I was vaguely familiar with the band, having appreciated their 2013 music video for the single “On Top of the World,” which “playfully satirizes the conspiracy theories about director Stanley Kubrick’s alleged involvement in the faking of the Apollo Moon landings,” as I wrote in the review I did of Evolve on Sept. 12, 2017. That, of course, is a reference to theories swirling around Kubrick’s 1980 film The Shining, picked apart in the fantastic documentary Room 237 and a film that is just never very far away from anything in my life. Note yesterday’s Dust Devil Dreams post, “On the right track (tin can),” where The Shining makes an appearance.

Imagine Dragons singer Dan Reynolds in the 2013 video for "Top of the World." (Vevo)

Life's like that ... 

Granted, their bombastic, hip-pop and current music style vibe were not overly appealing to me, but one song, “Thunder,” did its level best to worm its way inside my brain. In fact, in mentioning the song in my review I wrote that it was a catchy, percussive tune that “the local NBA basketball team (Oklahoma City Thunder) would be foolish not to use at their games this season.

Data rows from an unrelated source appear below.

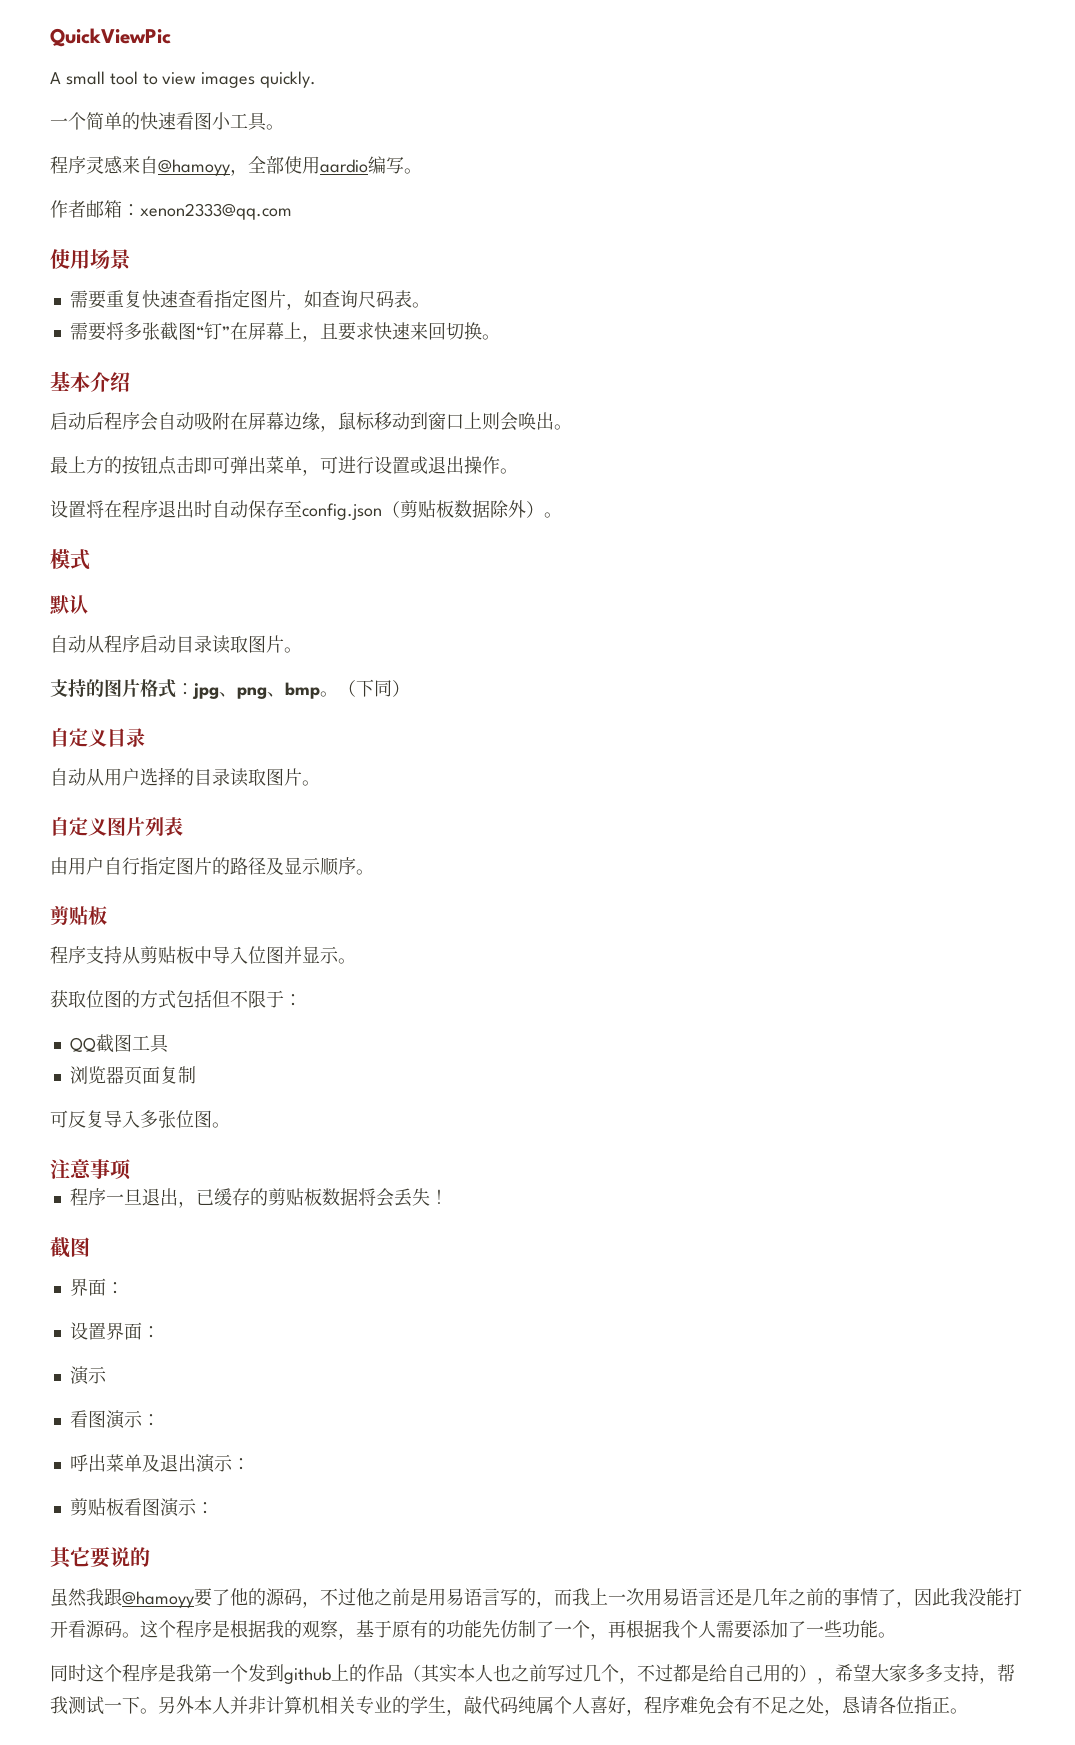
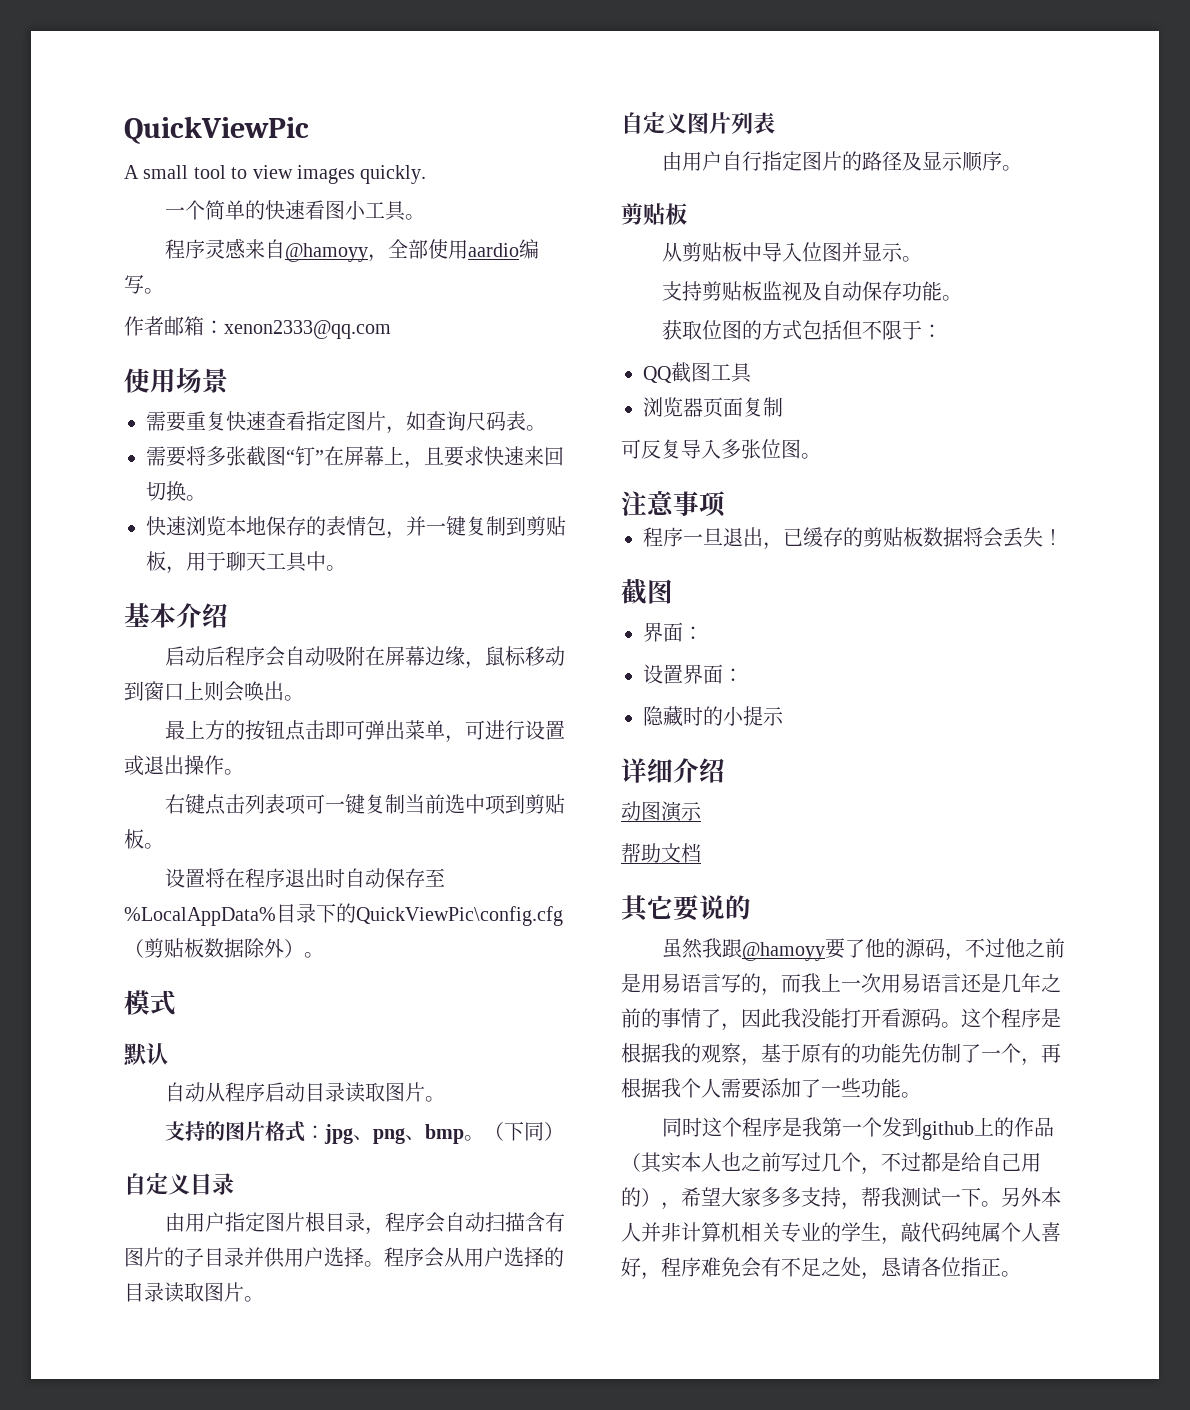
(500, 337) none -> [146,516,566,539] [146,551,346,574] // 快速浏览本地保存的表情包，并一键复制到剪贴板，用于聊天工具中。
(518, 471) none -> [165,794,566,815] [124,829,164,849] // 右键点击列表项可一键复制当前选中项到剪贴板。
[302,503,382,520] config.json -> [124,903,563,926] %LocalAppData%目录下的QuickViewPic\config.cfg
[50,768,86,786] 自动 -> [165,1212,566,1235] [124,1247,444,1268] 由用户指定图片根目录，程序会自动扫描含有图片的子目录并供用户选择。程序会
[50,946,122,964] 程序支持 -> (687, 214) none
(356, 961) none -> [662,281,963,301] // 支持剪贴板监视及自动保存功能。
[69,1366,107,1385] [69,1410,160,1429] [69,1454,250,1473] [69,1498,214,1517] 演示 // 看图演示： // 呼出菜单及退出演示： // 剪贴板看图演示： -> [643,706,784,727] [621,758,725,783] [621,801,702,822] [621,843,701,863] 隐藏时的小提示 // 详细介绍 // 动图演示 // 帮助文档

I didn’t pay much attention to the Evolve disc after my review, setting it aside with the more modern stuff I don’t listen to as much, preferring Beatles, Bowie and Booker T. & The MG’s, etc.

But, when you have young kids, these songs have a way of finding their way into your car and into the CD player (yes, I still listen to CD’s in the car!). And while the Evolve track “Believer” is particularly popular with them, “Thunder” gets its due, and as loud as possible.

As “Thunder” thunders through my car speakers, the bass up, and a nazar amulet, to ward off and protect against the “evil eye,” that has been hanging from my rearview mirror for about a year falls off the blue string that is holding it and it hits the console that controls the radio, heat and air and so forth.

The "evil eye" amulet hanging from my rearview mirror came off its string as "Thunder" by Imagine Dragons played. (Andrew W. Griffin / Red Dirt Report)

It kind of startled me, as I had been in the car the day before looking at this nazar and thinking about it. I had purchased it at a local store, having been inspired by the nazar amulets hanging from the rearview mirrors of taxis in Turkey while I was there some years back.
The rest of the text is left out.